> [TO DO] The entries below contain a line with "- The CPU’s" and a line with "- 174. it/he/him/she/her/they/them/the". Retype exactly everything from the first down to the second, both included, and nothing else.

####################

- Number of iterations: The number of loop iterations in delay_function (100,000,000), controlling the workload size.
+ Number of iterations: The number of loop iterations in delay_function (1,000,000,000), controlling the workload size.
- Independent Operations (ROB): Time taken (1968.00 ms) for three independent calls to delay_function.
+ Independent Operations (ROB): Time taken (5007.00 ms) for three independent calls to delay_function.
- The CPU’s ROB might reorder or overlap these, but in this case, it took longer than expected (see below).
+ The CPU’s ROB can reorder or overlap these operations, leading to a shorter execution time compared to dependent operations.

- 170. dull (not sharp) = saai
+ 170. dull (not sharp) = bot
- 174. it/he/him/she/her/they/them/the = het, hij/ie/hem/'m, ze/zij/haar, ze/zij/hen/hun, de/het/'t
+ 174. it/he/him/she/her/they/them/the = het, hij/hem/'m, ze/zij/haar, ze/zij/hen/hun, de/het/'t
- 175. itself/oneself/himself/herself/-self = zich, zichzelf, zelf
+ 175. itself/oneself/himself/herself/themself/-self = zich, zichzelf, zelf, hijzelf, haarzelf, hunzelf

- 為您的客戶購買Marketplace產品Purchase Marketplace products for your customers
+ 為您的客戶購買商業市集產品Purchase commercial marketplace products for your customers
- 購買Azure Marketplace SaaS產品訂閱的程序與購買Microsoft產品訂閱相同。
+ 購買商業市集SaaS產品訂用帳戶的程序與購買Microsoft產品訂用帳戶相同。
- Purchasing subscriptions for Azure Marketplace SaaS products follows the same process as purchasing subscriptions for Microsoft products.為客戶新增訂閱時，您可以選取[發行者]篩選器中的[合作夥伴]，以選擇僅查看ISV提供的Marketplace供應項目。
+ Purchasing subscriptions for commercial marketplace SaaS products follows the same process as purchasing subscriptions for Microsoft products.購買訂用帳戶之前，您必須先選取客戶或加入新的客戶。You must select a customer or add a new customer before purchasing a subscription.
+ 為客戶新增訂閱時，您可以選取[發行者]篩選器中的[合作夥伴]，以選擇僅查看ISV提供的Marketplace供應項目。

####################

> [ANSWER TO THIS EXERCISE]
- The CPU’s ROB might reorder or overlap these, but in this case, it took longer than expected (see below).
+ The CPU’s ROB can reorder or overlap these operations, leading to a shorter execution time compared to dependent operations.

- 170. dull (not sharp) = saai
+ 170. dull (not sharp) = bot
- 174. it/he/him/she/her/they/them/the = het, hij/ie/hem/'m, ze/zij/haar, ze/zij/hen/hun, de/het/'t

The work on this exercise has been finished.